Convention Paper 8180 (Purchase now)
P5-2 The Low Complexity MP3-Multichannel Audio Decoding System—Hyun Wook Kim, Han Gil Moon, Samsung Electronics - Suwon, Korea
In this paper a low complexity MP3 multichannel audio system is proposed. Utilizing the proposed decoding system, the advanced multichannel MP3 decoder can play high quality multichannel audio as well as the legacy stereo audio with low processing power. The system mainly consists of two parts, one of which is an MP3 decoding part and the other one a parametric multichannel decoding part. The transform domain convolution-synthesis method is equipped to replace the PQMF module in the MP3 decoding part and several small point DFT modules instead of the large point DFT module used in the multichannel decoding part. This combination can reduce computing power dramatically without any loss of decoded audio signal.

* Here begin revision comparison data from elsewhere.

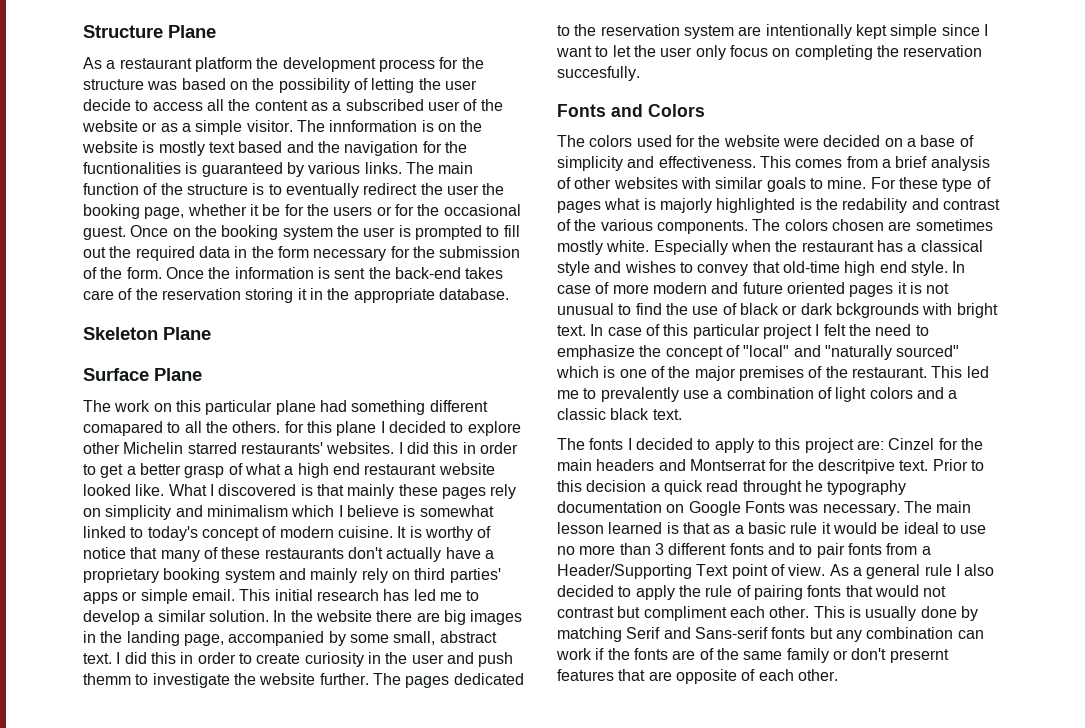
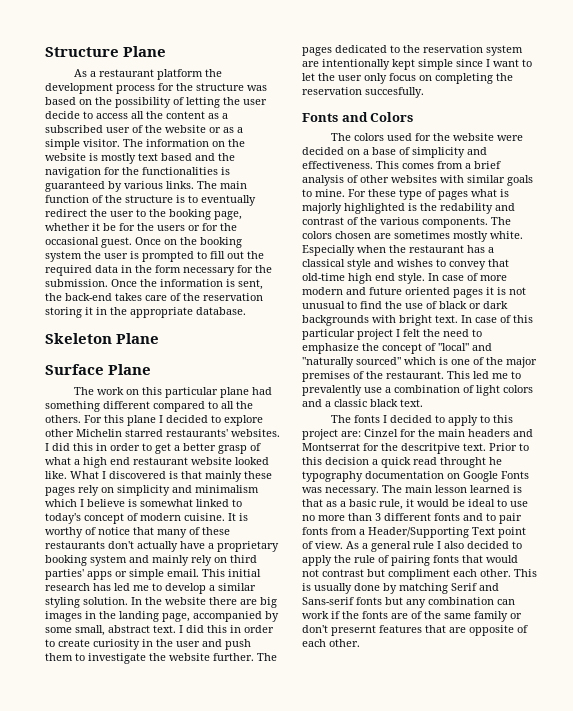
- The innformation is on the website is mostly text based and the navigation for the fucntionalities is guaranteed by various links.
+ The information on the website is mostly text based and the navigation for the functionalities is guaranteed by various links.
- The main function of the structure is to eventually redirect the user the booking page, whether it be for the users or for the occasional guest.
+ The main function of the structure is to eventually redirect the user to the booking page, whether it be for the users or for the occasional guest.
- Once on the booking system the user is prompted to fill out the required data in the form necessary for the submission of the form.
+ Once on the booking system the user is prompted to fill out the required data in the form necessary for the submission.
- Once the information is sent the back-end takes care of the reservation storing it in the appropriate database.
+ Once the information is sent, the back-end takes care of the reservation storing it in the appropriate database.
- The work on this particular plane had something different comapared to all the others. for this plane I decided to explore other Michelin starred restaurants' websites.
+ The work on this particular plane had something different compared to all the others. For this plane I decided to explore other Michelin starred restaurants' websites.
- This initial research has led me to develop a similar solution.
+ This initial research has led me to develop a similar styling solution.
- I did this in order to create curiosity in the user and push themm to investigate the website further.
+ I did this in order to create curiosity in the user and push them to investigate the website further.
- In case of more modern and future oriented pages it is not unusual to find the use of black or dark bckgrounds with bright text.
+ In case of more modern and future oriented pages it is not unusual to find the use of black or dark backgrounds with bright text.
- The main lesson learned is that as a basic rule it would be ideal to use no more than 3 different fonts and to pair fonts from a Header/Supporting Text point of view.
+ The main lesson learned is that as a basic rule, it would be ideal to use no more than 3 different fonts and to pair fonts from a Header/Supporting Text point of view.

Convention Paper 8181 (Purchase now)
P5-3 The hArtes CarLab: A New Approach to Advanced Algorithms Development for Automotive Audio—Stefania Cecchi, Andrea Primavera, Francesco Piazza, Università Politecnica delle Marche - Ancona (AN), Italy; Ferruccio Bettarelli, Emanuele Ciavattini, Leaff Engineering - Ancona (AN), Italy; Romolo Toppi, FAITAL S.p.a. - Milano, Italy; Jose Gabriel De Figueiredo Coutinho, Wayne Luk, Imperial College London - London, UK; Christian Pilato, Fabrizio Ferrandi, Politecnico di Milano - Milano, Italy; Vlad M. Sima, Koen Bertels, Delft University of Technology - Delft, The Netherlands
In the last decade automotive audio has been gaining great attention by the scientific and industrial community. In this context, a new approach to test and develop advanced audio algorithms for a heterogeneous embedded platform has been proposed within the European hArtes project. A real audio laboratory installed in a real car (hArtes CarLab) has been developed employing professional audio equipment. The algorithms can be tested and validate on a PC exploiting each application as a plug-in of a real time framework. Then a set of tools (hArtes Toolchain) can be used to generate code for the embedded platform starting from plug-in implementation. An overview of the entire system is here presented, showing its effectiveness.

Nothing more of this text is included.